Урка сделал вид человека, которого осенило.
– Значит, ты – бизнесмен! Правильно?
– Можно и так сказать.
– А вот я,– Фрол с неподражаемым достоинством слегка поклонился,– живу воровством и обманом. Я преступник, ясно? Бродяга. Работать не умею. И не хочу. Не способен. Ага. Здоровье – подорвано. Вот – краду имущество граждан. А как еще прокормиться? Государство и его слуги, менты, сажают меня, и я сижу. Здесь мой дом. Другого дома у меня нет. И денег у меня нет. И бизнеса нет. Семьи тоже нет. И папы нет... Только мама старенькая, единственная родная кровь... Видишь это?
Фрол вытянул ногу в проход и указал на ступню. Кошачья морда, вытатуированная на ее подъеме, бесстыдно пошевелила усищами.
Демонстрация нагой арестантской конечности получилась очень бесцеремонная, почти оскорбительная, однако не настолько оскорбительная, чтобы я счел нужным оскорбиться. К тому же десять дней регулярных ежеутренних медитаций сделали меня невозмутимым.
– Знаешь, что это такое?
– Кот,– буркнул я.
– Правильно,– похвалил Фрол. – Кот! Коренной Обитатель Тюрьмы!
– Понимаю, – ответил я. – Кот.

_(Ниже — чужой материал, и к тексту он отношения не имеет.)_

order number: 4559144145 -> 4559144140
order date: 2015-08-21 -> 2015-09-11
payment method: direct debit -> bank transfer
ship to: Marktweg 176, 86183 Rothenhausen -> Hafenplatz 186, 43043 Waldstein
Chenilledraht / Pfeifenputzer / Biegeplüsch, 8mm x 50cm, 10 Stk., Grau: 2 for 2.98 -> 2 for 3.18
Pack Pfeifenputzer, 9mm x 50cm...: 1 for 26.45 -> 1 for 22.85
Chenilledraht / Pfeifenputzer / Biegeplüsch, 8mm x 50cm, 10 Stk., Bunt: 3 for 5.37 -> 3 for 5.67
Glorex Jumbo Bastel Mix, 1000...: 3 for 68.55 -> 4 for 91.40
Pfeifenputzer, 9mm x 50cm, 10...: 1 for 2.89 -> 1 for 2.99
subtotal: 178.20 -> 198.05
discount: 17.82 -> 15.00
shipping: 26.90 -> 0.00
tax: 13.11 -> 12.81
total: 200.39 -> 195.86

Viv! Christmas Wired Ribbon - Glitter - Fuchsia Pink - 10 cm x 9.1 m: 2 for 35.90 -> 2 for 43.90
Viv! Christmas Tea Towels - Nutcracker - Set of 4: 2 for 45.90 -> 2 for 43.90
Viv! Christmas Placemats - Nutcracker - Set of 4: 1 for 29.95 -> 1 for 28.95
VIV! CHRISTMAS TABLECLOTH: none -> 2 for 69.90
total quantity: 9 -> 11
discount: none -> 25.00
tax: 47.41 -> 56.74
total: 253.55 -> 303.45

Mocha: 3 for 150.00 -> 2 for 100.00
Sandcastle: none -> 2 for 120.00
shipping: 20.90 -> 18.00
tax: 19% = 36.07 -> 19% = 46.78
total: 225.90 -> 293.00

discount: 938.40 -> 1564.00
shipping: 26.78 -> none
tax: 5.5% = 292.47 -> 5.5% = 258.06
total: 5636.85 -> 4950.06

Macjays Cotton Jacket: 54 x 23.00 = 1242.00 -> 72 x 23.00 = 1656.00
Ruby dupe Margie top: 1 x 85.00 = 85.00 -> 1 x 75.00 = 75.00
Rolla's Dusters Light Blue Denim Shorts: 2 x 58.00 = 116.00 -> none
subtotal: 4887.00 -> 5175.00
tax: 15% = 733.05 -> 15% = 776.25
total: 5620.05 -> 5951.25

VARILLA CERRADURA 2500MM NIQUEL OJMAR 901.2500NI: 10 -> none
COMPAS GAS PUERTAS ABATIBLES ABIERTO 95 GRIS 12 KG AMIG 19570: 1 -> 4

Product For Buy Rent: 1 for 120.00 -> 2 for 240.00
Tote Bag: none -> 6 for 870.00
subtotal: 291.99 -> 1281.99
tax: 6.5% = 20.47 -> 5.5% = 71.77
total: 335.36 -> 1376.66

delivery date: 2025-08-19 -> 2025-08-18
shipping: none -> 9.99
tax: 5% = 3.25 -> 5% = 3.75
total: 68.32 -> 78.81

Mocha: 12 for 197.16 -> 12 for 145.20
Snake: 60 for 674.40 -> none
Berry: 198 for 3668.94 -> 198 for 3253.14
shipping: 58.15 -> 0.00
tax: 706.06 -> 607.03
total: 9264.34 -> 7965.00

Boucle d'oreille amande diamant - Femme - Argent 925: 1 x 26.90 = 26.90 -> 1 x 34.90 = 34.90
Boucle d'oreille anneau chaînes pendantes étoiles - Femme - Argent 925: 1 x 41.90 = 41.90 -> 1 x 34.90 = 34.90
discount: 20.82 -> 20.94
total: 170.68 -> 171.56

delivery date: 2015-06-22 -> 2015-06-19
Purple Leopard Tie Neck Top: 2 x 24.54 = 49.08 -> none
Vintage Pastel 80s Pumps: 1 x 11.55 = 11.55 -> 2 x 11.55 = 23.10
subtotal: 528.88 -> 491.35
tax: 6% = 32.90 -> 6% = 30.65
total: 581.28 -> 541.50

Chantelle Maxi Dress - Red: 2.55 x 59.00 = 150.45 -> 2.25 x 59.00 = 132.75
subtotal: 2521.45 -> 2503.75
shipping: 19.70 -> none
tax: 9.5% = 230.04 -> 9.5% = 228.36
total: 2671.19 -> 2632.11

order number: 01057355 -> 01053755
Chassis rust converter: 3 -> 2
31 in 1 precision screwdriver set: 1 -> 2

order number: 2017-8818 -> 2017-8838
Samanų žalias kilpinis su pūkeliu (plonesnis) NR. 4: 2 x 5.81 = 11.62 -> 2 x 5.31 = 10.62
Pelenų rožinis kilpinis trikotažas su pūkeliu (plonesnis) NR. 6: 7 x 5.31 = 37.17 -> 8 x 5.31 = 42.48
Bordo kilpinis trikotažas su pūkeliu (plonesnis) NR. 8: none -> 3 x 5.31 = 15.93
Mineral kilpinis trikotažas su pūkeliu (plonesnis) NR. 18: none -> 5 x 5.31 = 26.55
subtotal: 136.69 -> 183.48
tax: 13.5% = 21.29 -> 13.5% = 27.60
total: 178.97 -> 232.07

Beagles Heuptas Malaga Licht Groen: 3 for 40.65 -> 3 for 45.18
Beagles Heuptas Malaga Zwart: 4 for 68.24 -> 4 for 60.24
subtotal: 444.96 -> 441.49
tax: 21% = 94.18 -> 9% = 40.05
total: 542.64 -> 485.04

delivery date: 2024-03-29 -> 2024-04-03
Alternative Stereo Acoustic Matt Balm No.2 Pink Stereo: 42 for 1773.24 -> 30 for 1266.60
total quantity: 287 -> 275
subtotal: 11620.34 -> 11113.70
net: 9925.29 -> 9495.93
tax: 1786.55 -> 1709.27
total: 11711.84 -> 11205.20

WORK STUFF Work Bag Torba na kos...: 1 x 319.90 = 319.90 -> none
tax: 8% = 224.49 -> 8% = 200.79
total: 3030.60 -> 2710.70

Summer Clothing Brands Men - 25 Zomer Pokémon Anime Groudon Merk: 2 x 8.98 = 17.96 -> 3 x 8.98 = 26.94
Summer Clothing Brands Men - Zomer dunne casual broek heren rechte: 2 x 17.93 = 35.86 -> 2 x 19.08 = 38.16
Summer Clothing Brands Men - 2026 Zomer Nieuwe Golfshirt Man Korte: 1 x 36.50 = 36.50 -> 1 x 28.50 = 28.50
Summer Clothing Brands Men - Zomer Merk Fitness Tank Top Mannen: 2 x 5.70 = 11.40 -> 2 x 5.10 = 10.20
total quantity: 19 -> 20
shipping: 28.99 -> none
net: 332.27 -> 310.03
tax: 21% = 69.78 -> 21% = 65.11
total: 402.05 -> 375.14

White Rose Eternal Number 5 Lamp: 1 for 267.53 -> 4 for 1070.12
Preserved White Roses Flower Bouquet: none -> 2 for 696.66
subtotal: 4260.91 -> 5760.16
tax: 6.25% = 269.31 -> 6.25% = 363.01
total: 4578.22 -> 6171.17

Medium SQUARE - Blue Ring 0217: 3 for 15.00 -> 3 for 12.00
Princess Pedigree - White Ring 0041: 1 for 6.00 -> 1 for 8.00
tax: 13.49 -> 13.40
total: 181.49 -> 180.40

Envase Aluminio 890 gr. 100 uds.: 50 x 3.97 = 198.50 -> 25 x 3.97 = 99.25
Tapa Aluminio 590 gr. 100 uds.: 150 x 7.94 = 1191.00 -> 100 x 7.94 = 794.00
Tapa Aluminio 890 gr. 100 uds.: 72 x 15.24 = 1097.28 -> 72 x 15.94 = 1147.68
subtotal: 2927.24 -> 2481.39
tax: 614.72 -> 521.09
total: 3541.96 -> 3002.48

То есть, ты, Фрол, у себя дома, а я всего лишь в гостях. И поэтому я должен слушать тебя внимательно. И вести соответствующе...
– Уловил,– похвалил меня коренной обитатель и неожиданно обезоруживающе, озорно улыбнулся. – Ладно, Андрюха, ты... это... не напрягайся. Ты хороший парень, таких бы побольше... Конфликта меж нами нет. Хочешь бегать и прыгать – давай, вперед! Только – не в ущерб тем, кто рядом! Правильно, Толстый?
Безразмерный магнат солидно кивнул.
– А про волю,– Фрол произносил слова негромко, однако с нажимом,– я заговорил потому, что рано или поздно, в этой хате или в другой, в этой тюрьме или в «Матроске», в «Бутырке», в любой, в изоляторе, на пересылке, на зоне, – этот разговор состоится обязательно. Ага. И ты должен всегда помнить, это... разницу. Между собой и людьми, принадлежащими к преступному миру. Не забывайся. Будь скромнее. Ага. Тюрьма – дом страданий, усекаешь? А не спортивная площадка...
– Понял, – ответил я, чувствуя, что невозмутимость покидает меня. – Дом страданий. Ясно. Только я – уж извини, Фрол, – страдать не собираюсь. Я не для этого рожден. Я не стану страдать ни в этом доме, нигде. Кто желает здесь страдать – пусть страдает, ради Бога. А я буду делать то, что мне надо делать.